Owen Jenkins
- Birth name: Owen Jenkins
- Date of birth: 20 July 1993 (age 32)
- Place of birth: Ynysybwl, Wales
- Height: 183 cm (6 ft 0 in)
- Weight: 92 kg (203 lb; 14 st 7 lb)
- Notable relative(s): Garin Jenkins (father)

Rugby union career
- Position(s): Wing/Centre

Senior career
- Years: Team / Apps / (Points)
- 2013–2019: Cardiff Blues / 5 / (0)
- 2019–2022: Dragons / 19 / (15)
- Correct as of 23 January 2023

International career
- Years: Team / Apps / (Points)
- Wales U20
- –: Wales Sevens

= Owen Jenkins (rugby union) =

Welsh rugby union footballer

Owen Jenkins (born 20 July 1993) is a Welsh rugby union player who plays as a hooker for Wales Sevens. He was a Wales under-20 international and also played for Cardiff Blues and the Dragons. He is the son of former Wales hooker Garin Jenkins.

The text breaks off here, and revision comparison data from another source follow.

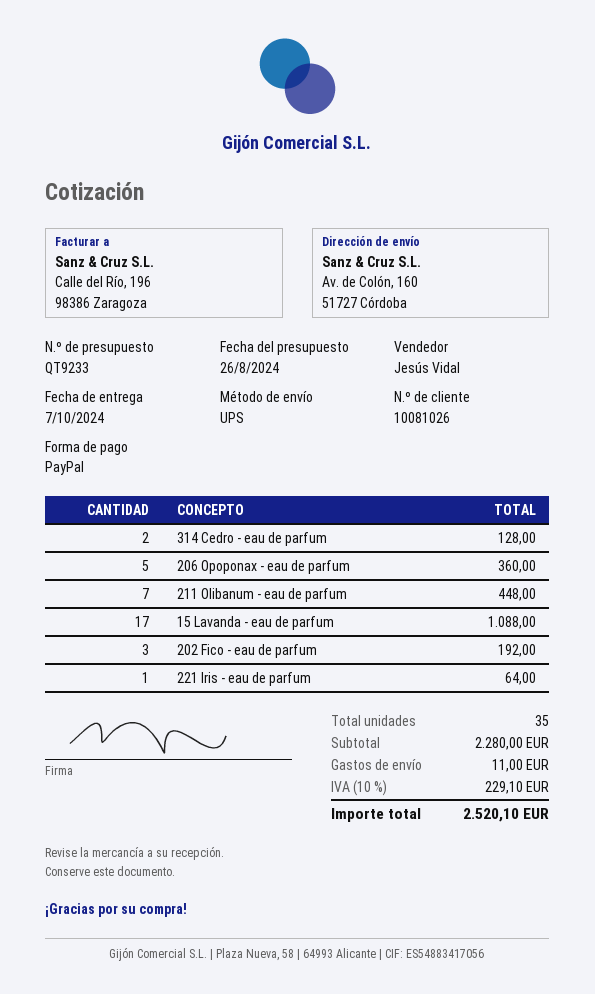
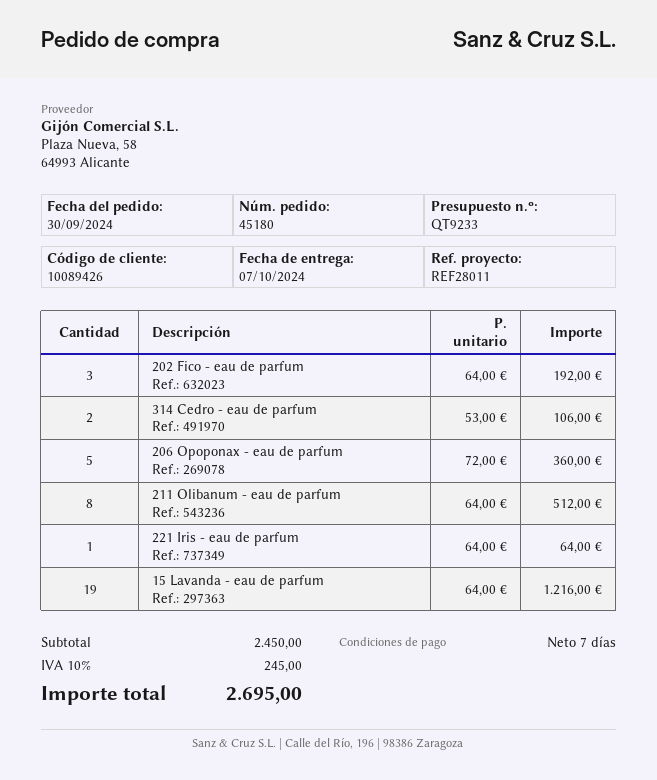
customer number: 10081026 -> 10089426
314 Cedro - eau de parfum: 2 for 128.00 -> 2 for 106.00
211 Olibanum - eau de parfum: 7 for 448.00 -> 8 for 512.00
15 Lavanda - eau de parfum: 17 for 1088.00 -> 19 for 1216.00
subtotal: 2280.00 -> 2450.00
shipping: 11.00 -> none
tax: 10% = 229.10 -> 10% = 245.00
total: 2520.10 -> 2695.00

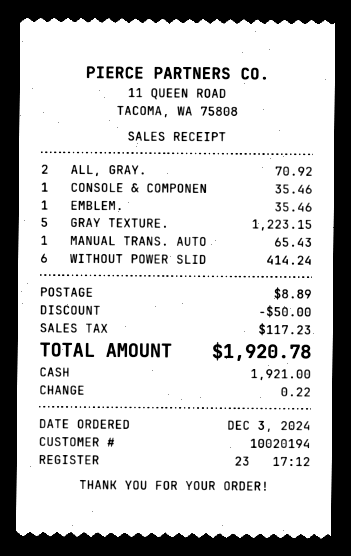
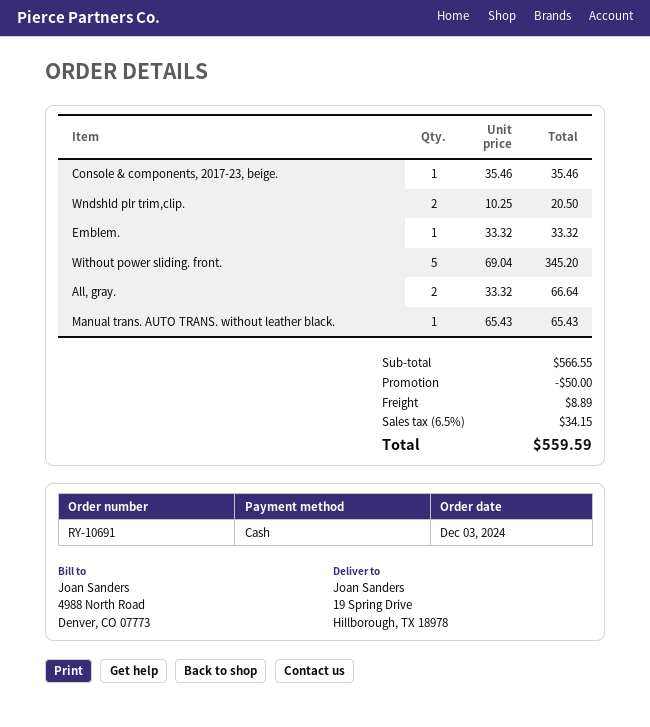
ALL, GRAY.: 2 for 70.92 -> 2 for 66.64
EMBLEM.: 1 for 35.46 -> 1 for 33.32
GRAY TEXTURE.: 5 for 1223.15 -> none
WITHOUT POWER SLID: 6 for 414.24 -> 5 for 345.20
Wndshld plr trim,clip.: none -> 2 for 20.50
tax: 117.23 -> 34.15
total: 1920.78 -> 559.59

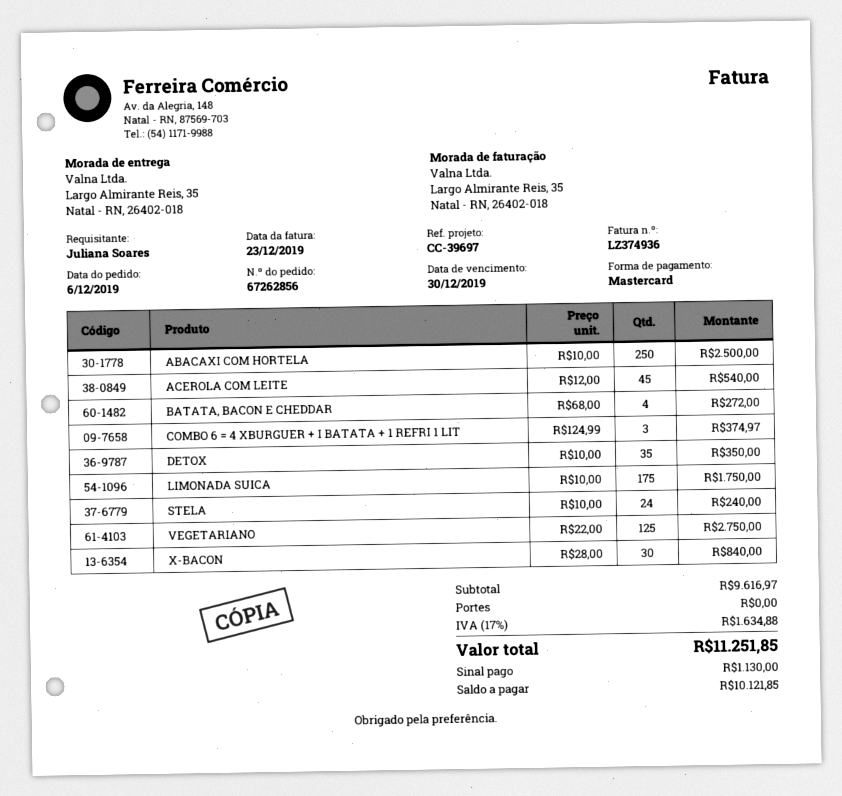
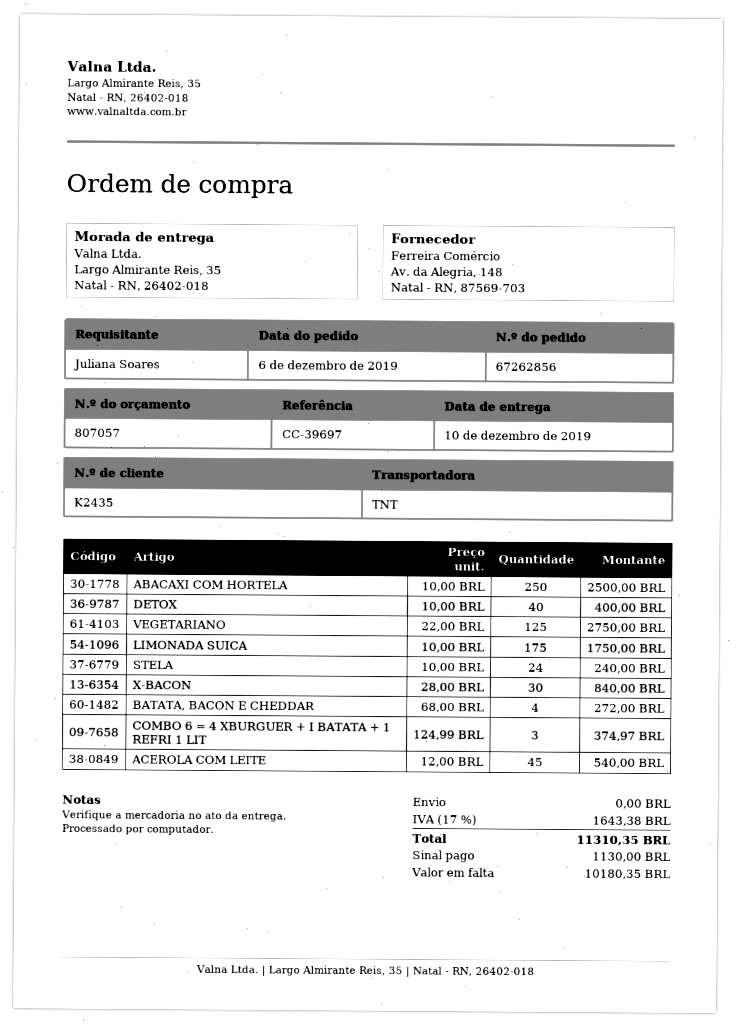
DETOX: 35 x 10.00 = 350.00 -> 40 x 10.00 = 400.00
tax: 17% = 1634.88 -> 17% = 1643.38
total: 11251.85 -> 11310.35
balance: 10121.85 -> 10180.35

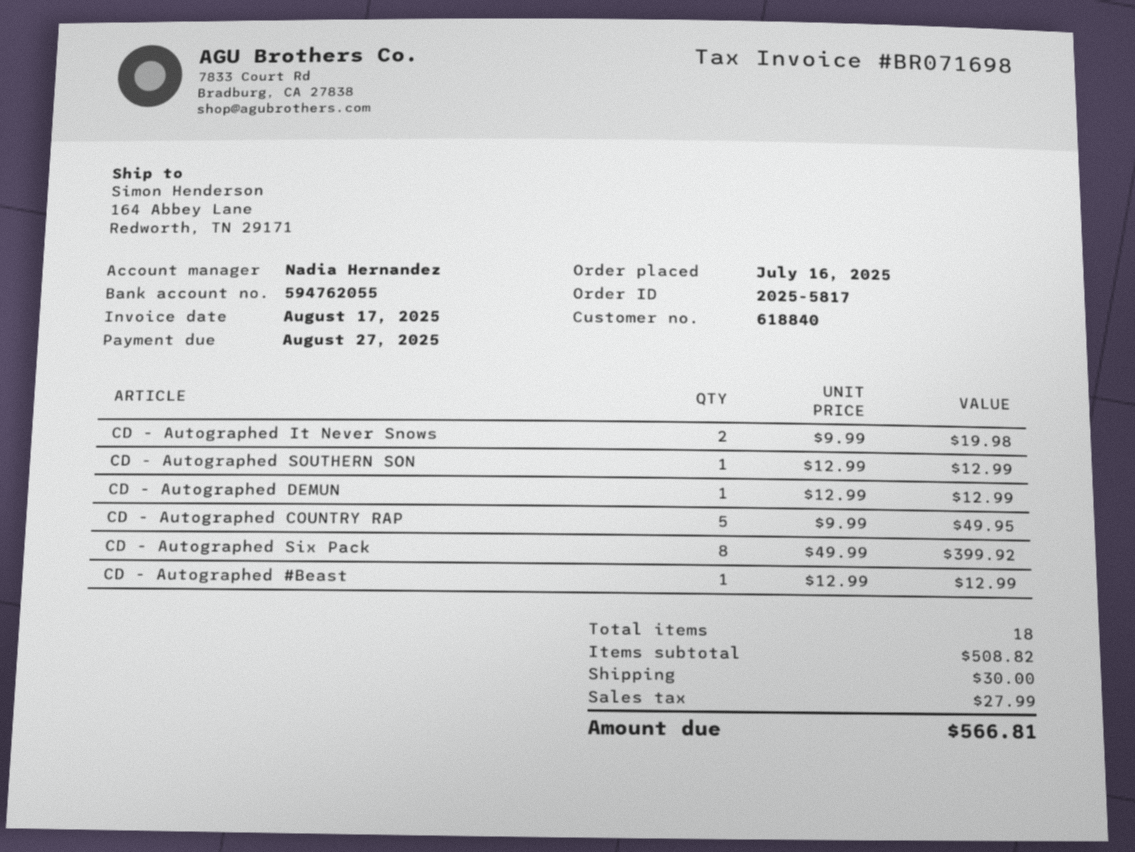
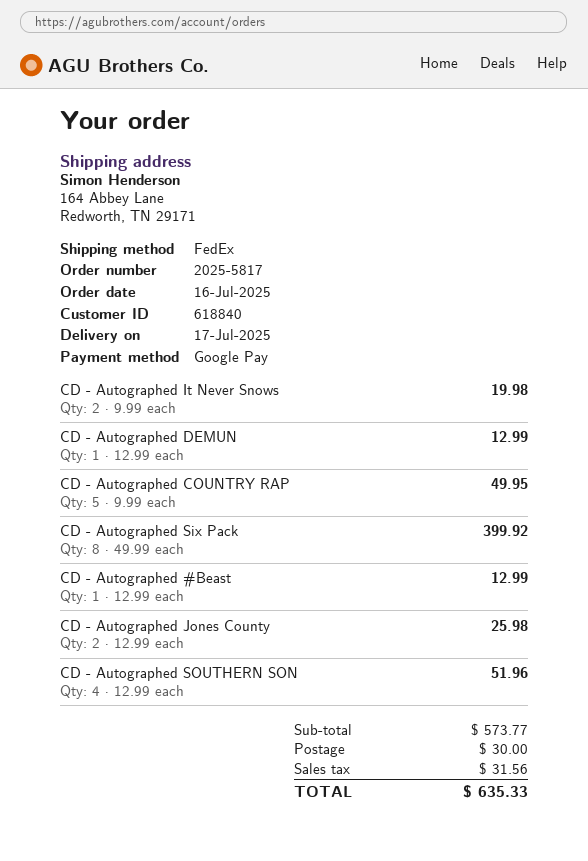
CD - Autographed SOUTHERN SON: 1 x 12.99 = 12.99 -> 4 x 12.99 = 51.96
CD - Autographed Jones County: none -> 2 x 12.99 = 25.98
subtotal: 508.82 -> 573.77
tax: 27.99 -> 31.56
total: 566.81 -> 635.33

Jenkins made his professional debut in 2013 having previously played for the academy team and Pontypridd RFC. He competed for Wales at the 2022 Rugby World Cup Sevens in Cape Town.

Jenkins joined the Dragons in 2019. In 2020, Jenkins signed a long-term contract with the Dragons. He departed the club at the end of the 2021–22 United Rugby Championship season.

He has played for Belenenses Rugby in Portugal since 2022/23.